# Task requirements
Restate word for word, and only, the lines that extend from the line containing "RateMyDayTracker | REST | CXF | Provider" through the end of the records below.

# Data
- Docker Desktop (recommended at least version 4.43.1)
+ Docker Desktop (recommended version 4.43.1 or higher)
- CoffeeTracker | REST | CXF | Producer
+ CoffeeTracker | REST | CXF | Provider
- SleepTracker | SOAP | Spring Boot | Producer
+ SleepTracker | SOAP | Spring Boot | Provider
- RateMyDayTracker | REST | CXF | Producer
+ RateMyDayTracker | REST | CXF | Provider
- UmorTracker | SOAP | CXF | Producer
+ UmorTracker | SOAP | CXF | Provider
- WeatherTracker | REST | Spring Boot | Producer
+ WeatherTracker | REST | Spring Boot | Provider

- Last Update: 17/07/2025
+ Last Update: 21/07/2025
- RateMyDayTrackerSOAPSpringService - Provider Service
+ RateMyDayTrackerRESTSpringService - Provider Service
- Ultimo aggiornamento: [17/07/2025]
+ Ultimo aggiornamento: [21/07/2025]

# Answer to this exercise
+ RateMyDayTracker | REST | CXF | Provider
- UmorTracker | SOAP | CXF | Producer
+ UmorTracker | SOAP | CXF | Provider
- WeatherTracker | REST | Spring Boot | Producer
+ WeatherTracker | REST | Spring Boot | Provider

- Last Update: 17/07/2025
+ Last Update: 21/07/2025
- RateMyDayTrackerSOAPSpringService - Provider Service
+ RateMyDayTrackerRESTSpringService - Provider Service
- Ultimo aggiornamento: [17/07/2025]
+ Ultimo aggiornamento: [21/07/2025]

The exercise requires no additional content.